● **Data extract**:
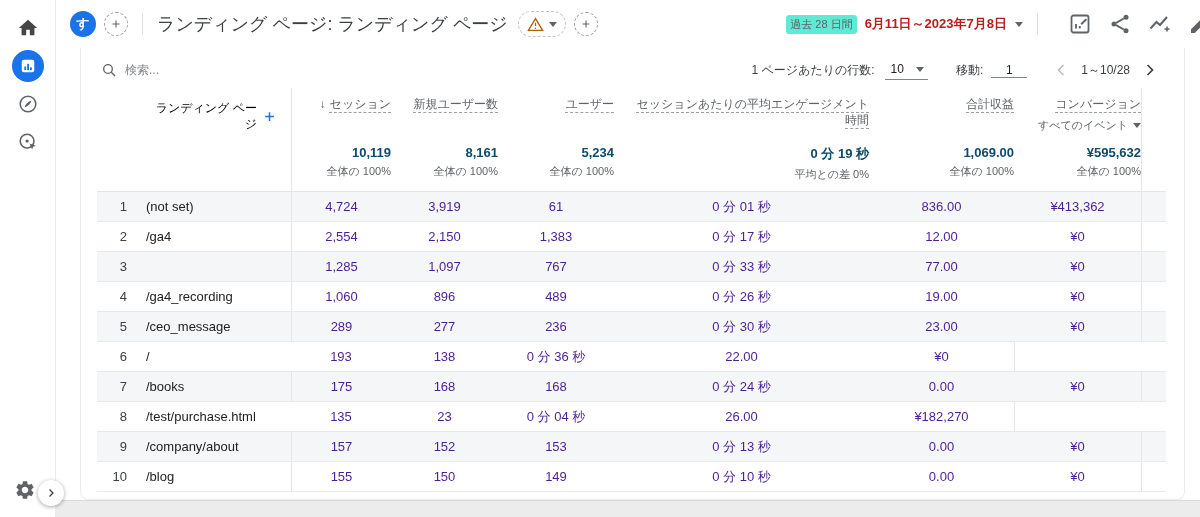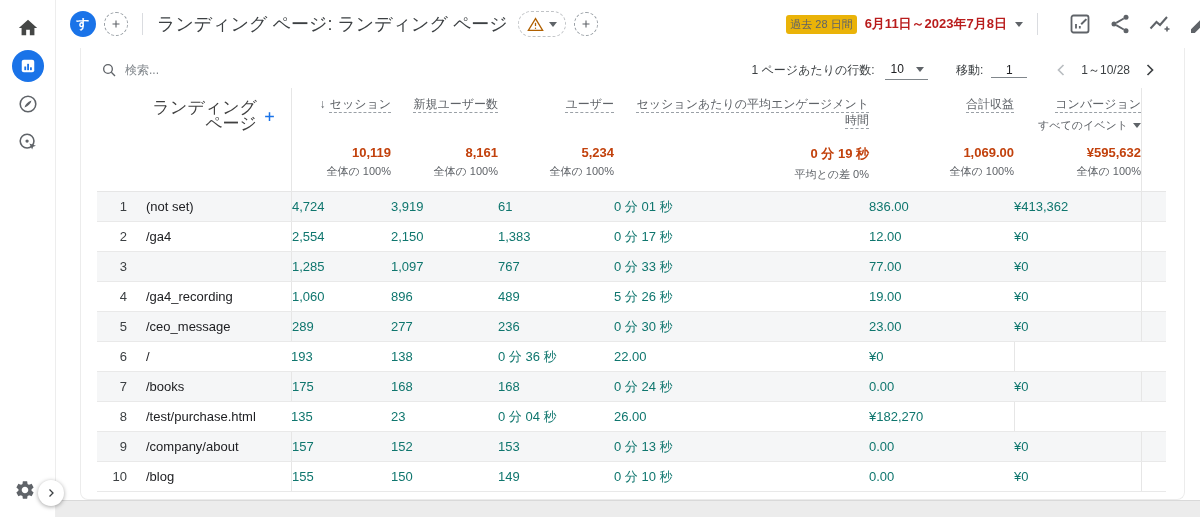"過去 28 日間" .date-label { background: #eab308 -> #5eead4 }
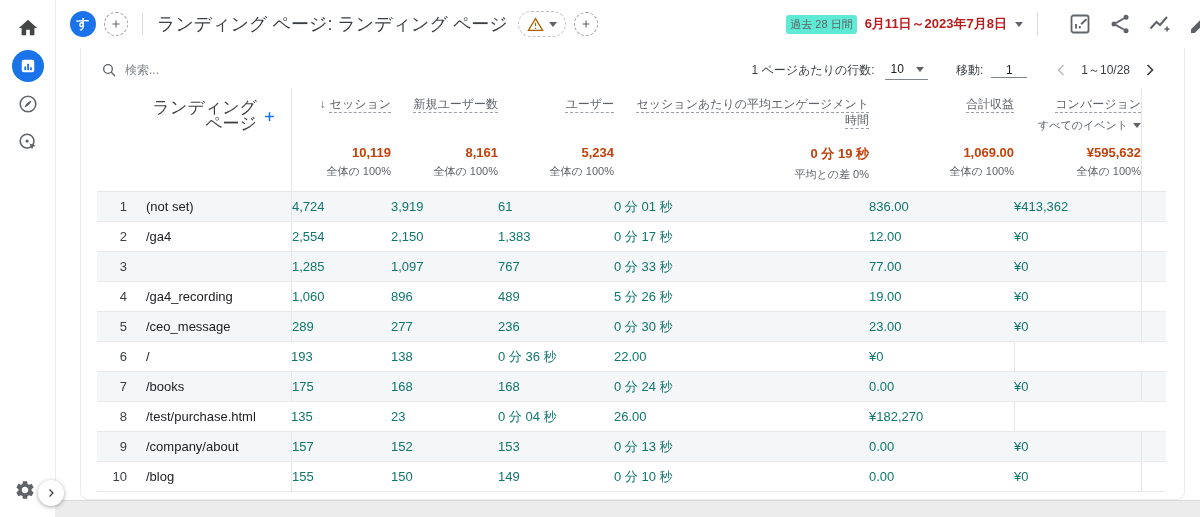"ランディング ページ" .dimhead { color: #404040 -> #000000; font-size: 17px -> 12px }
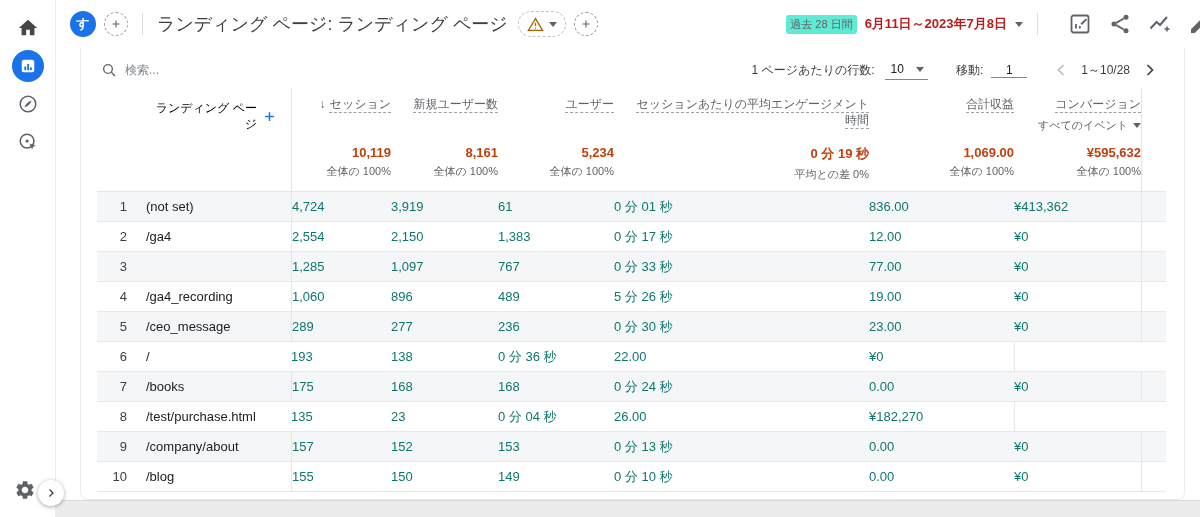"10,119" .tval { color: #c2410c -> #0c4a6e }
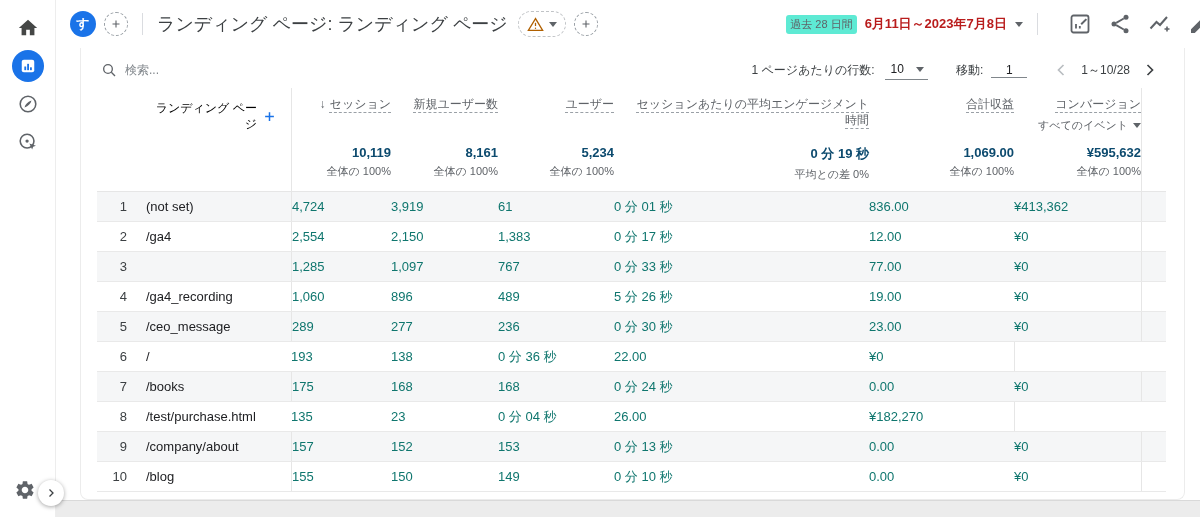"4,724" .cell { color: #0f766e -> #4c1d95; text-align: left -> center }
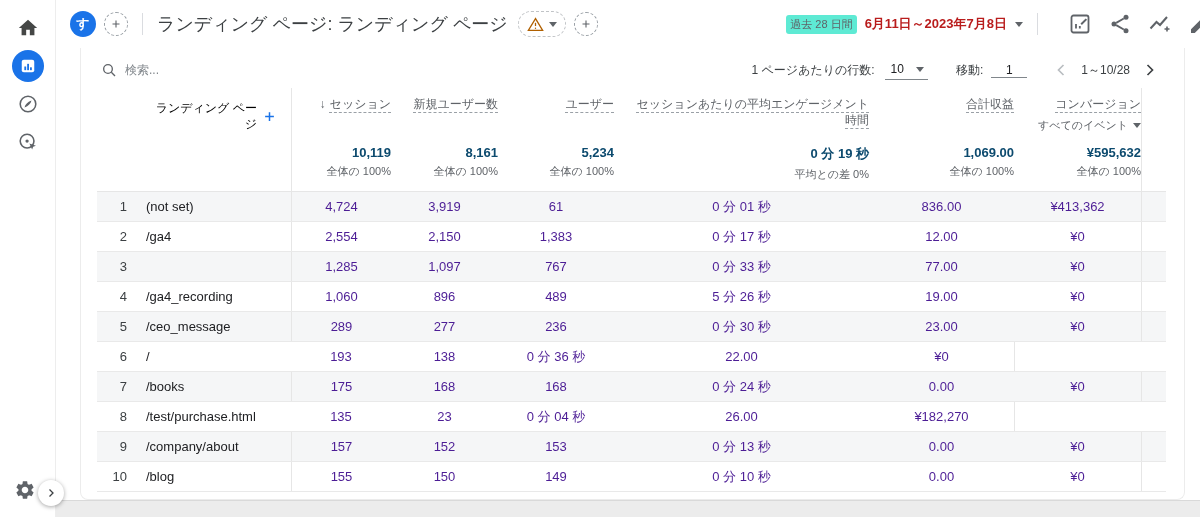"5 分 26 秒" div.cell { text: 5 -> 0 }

* * *

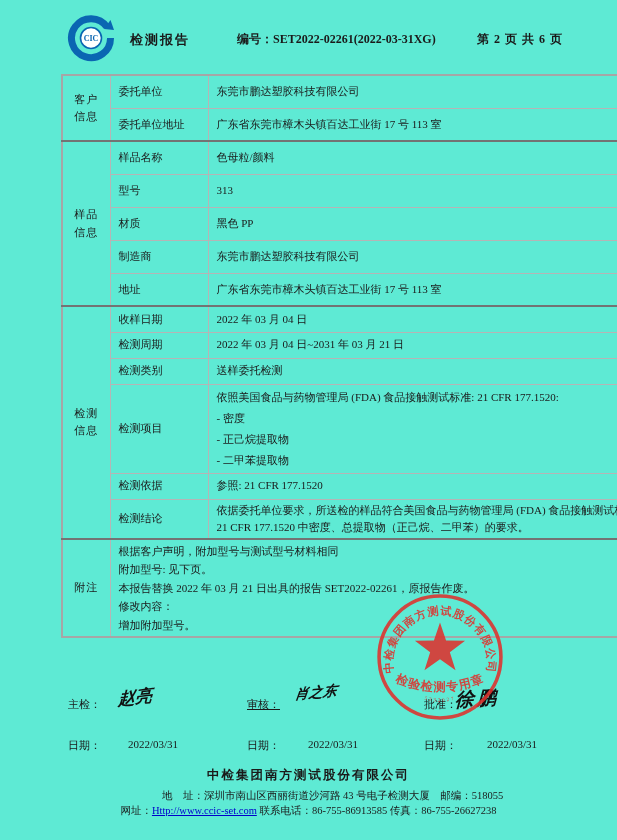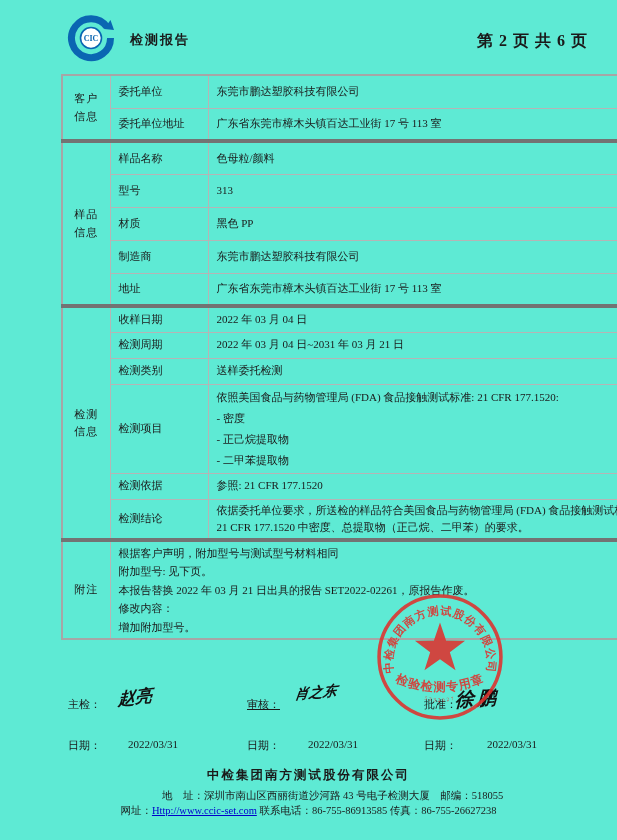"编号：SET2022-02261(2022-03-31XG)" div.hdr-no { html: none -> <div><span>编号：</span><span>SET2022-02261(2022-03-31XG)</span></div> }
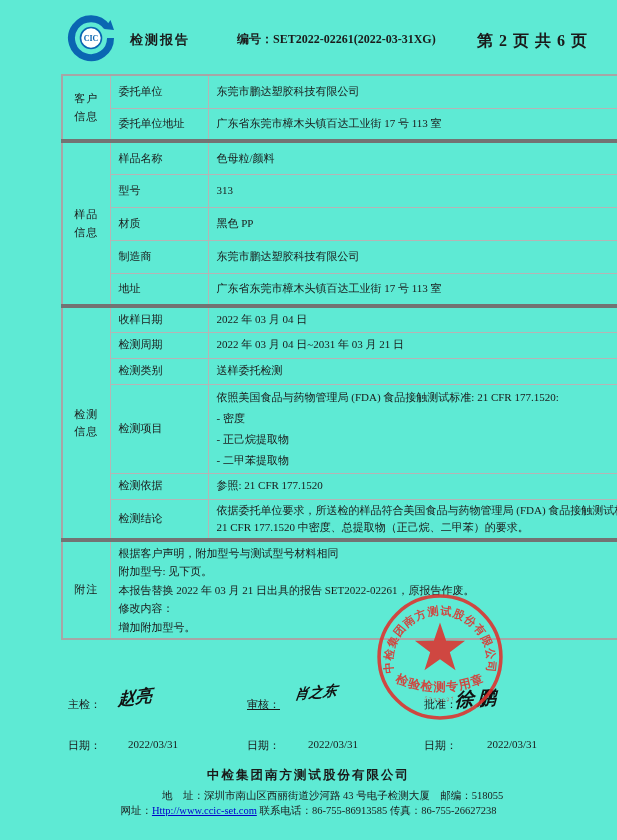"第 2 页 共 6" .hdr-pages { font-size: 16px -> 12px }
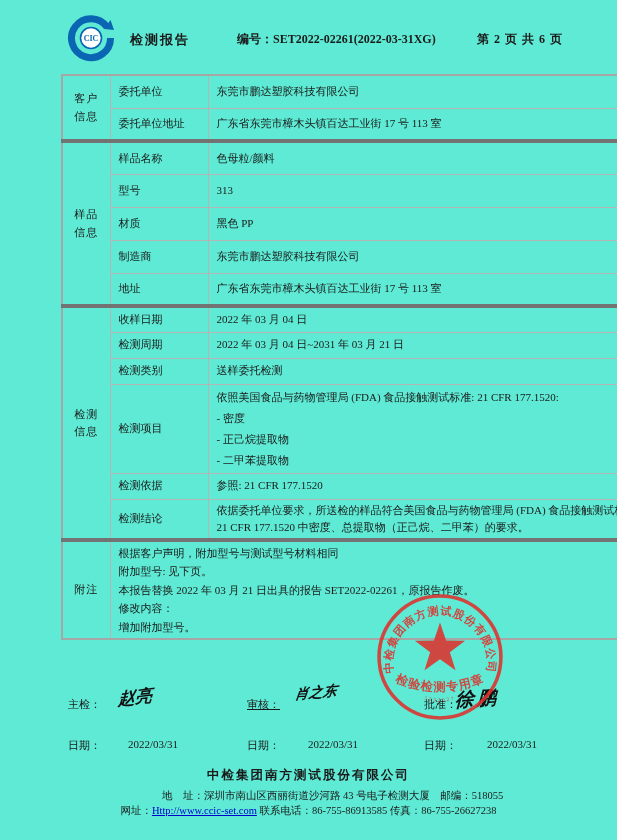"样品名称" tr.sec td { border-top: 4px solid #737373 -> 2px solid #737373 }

● **Work to be completed**: What is needed is an exact copy of the lines above from the one with "background: #eab308 ->" to the one with "text: 5 -> 0", both ends kept, and nothing more; please leave the pictures out.

● **The completed task**:
"過去 28 日間" .date-label { background: #eab308 -> #5eead4 }
"ランディング ページ" .dimhead { color: #404040 -> #000000; font-size: 17px -> 12px }
"10,119" .tval { color: #c2410c -> #0c4a6e }
"4,724" .cell { color: #0f766e -> #4c1d95; text-align: left -> center }
"5 分 26 秒" div.cell { text: 5 -> 0 }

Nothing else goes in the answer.